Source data
───
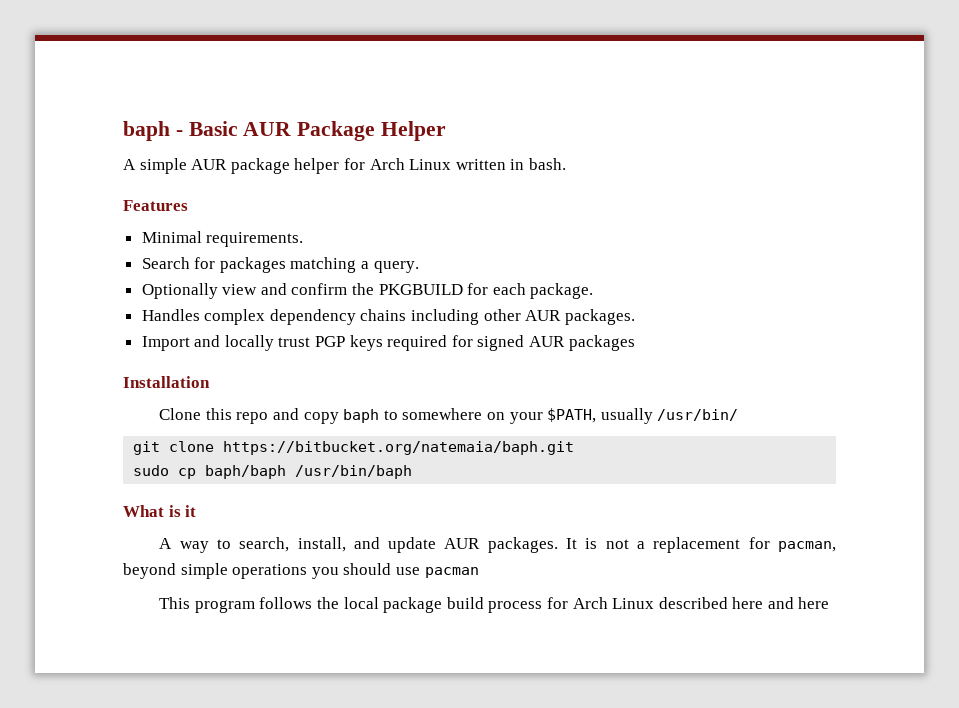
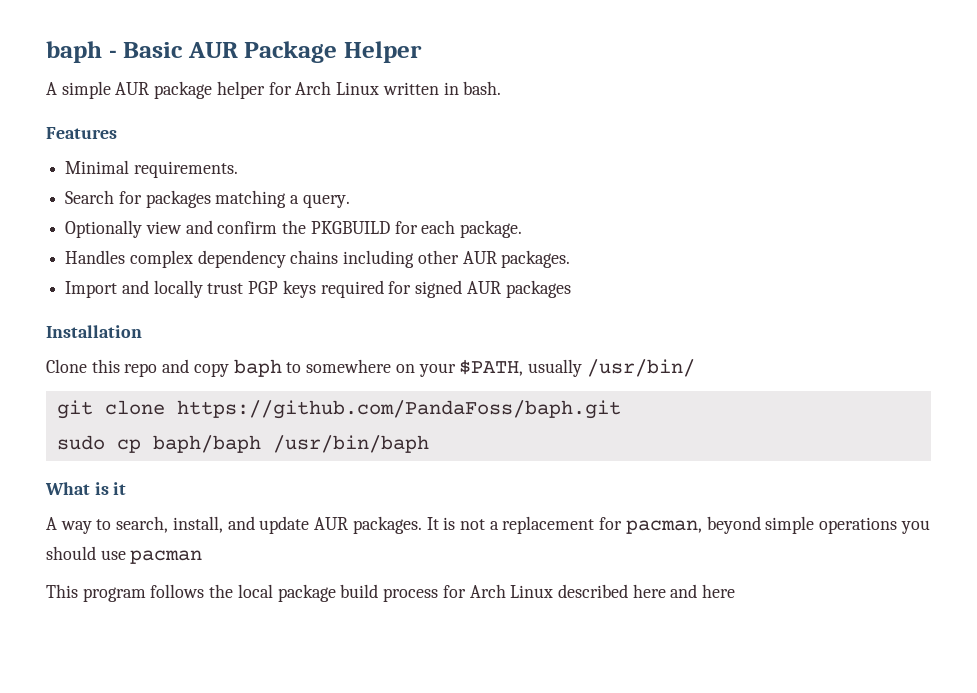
[223,441,575,455] https://bitbucket.org/natemaia/baph.git -> [176,400,621,419] https://github.com/PandaFoss/baph.git

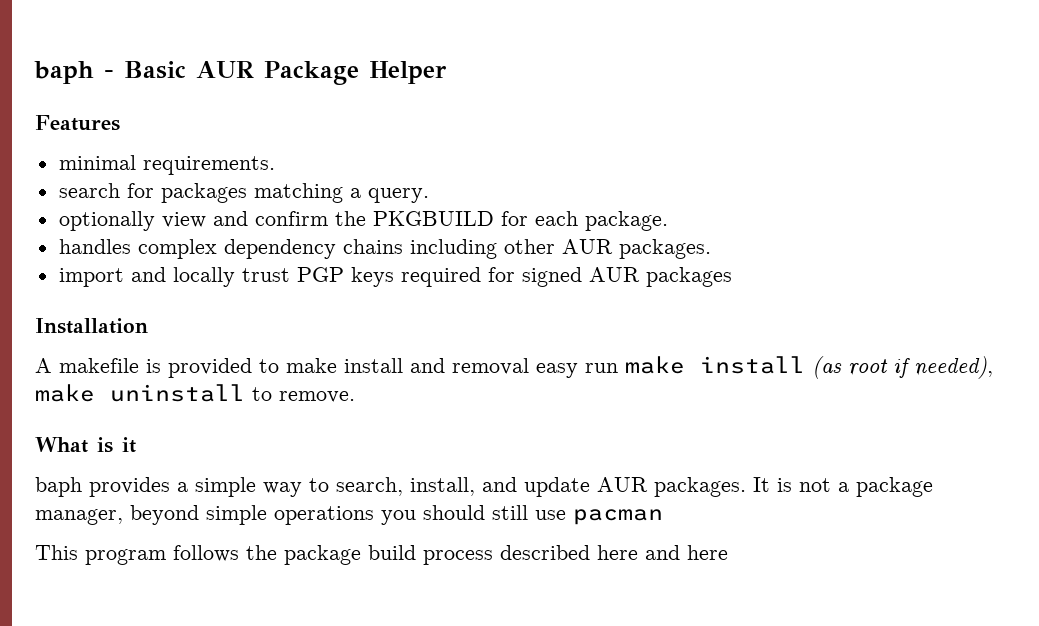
[46,81,502,99] // A simple AUR package helper for Arch Linux written in bash. -> (447, 72) none
[65,160,130,174] Minimal -> [58,155,136,170] minimal
[65,190,115,204] Search -> [58,183,120,198] search
[65,220,143,238] Optionally -> [58,211,155,231] optionally
[65,250,126,264] Handles -> [58,239,131,254] handles
[65,281,118,298] Import -> [58,268,124,287] import
[46,359,695,377] [56,400,621,419] [56,435,429,453] Clone this repo and copy baph to somewhere on your $PATH, usually /usr/bin/ // git clone https://github.com/PandaFoss/baph.git // sudo cp baph/baph /usr/bin/baph -> [35,356,993,379] [35,384,355,403] A makefile is provided to make install and removal easy run make install (as root if needed), make uninstall to remove.
[46,517,57,530] A -> [35,477,256,497] baph provides a simple
[502,516,702,534] replacement for pacman, -> [856,477,933,497] [35,509,123,525] package manager,
(96, 553) none -> [492,505,528,520] still
[237,584,273,598] local -> (277, 552) none
[442,584,554,598] for Arch Linux -> (493, 557) none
───
What this task involves = An exact copy of every entry above is needed, with the pictures left out.

Result for this exercise =
[223,441,575,455] https://bitbucket.org/natemaia/baph.git -> [176,400,621,419] https://github.com/PandaFoss/baph.git

[46,81,502,99] // A simple AUR package helper for Arch Linux written in bash. -> (447, 72) none
[65,160,130,174] Minimal -> [58,155,136,170] minimal
[65,190,115,204] Search -> [58,183,120,198] search
[65,220,143,238] Optionally -> [58,211,155,231] optionally
[65,250,126,264] Handles -> [58,239,131,254] handles
[65,281,118,298] Import -> [58,268,124,287] import
[46,359,695,377] [56,400,621,419] [56,435,429,453] Clone this repo and copy baph to somewhere on your $PATH, usually /usr/bin/ // git clone https://github.com/PandaFoss/baph.git // sudo cp baph/baph /usr/bin/baph -> [35,356,993,379] [35,384,355,403] A makefile is provided to make install and removal easy run make install (as root if needed), make uninstall to remove.
[46,517,57,530] A -> [35,477,256,497] baph provides a simple
[502,516,702,534] replacement for pacman, -> [856,477,933,497] [35,509,123,525] package manager,
(96, 553) none -> [492,505,528,520] still
[237,584,273,598] local -> (277, 552) none
[442,584,554,598] for Arch Linux -> (493, 557) none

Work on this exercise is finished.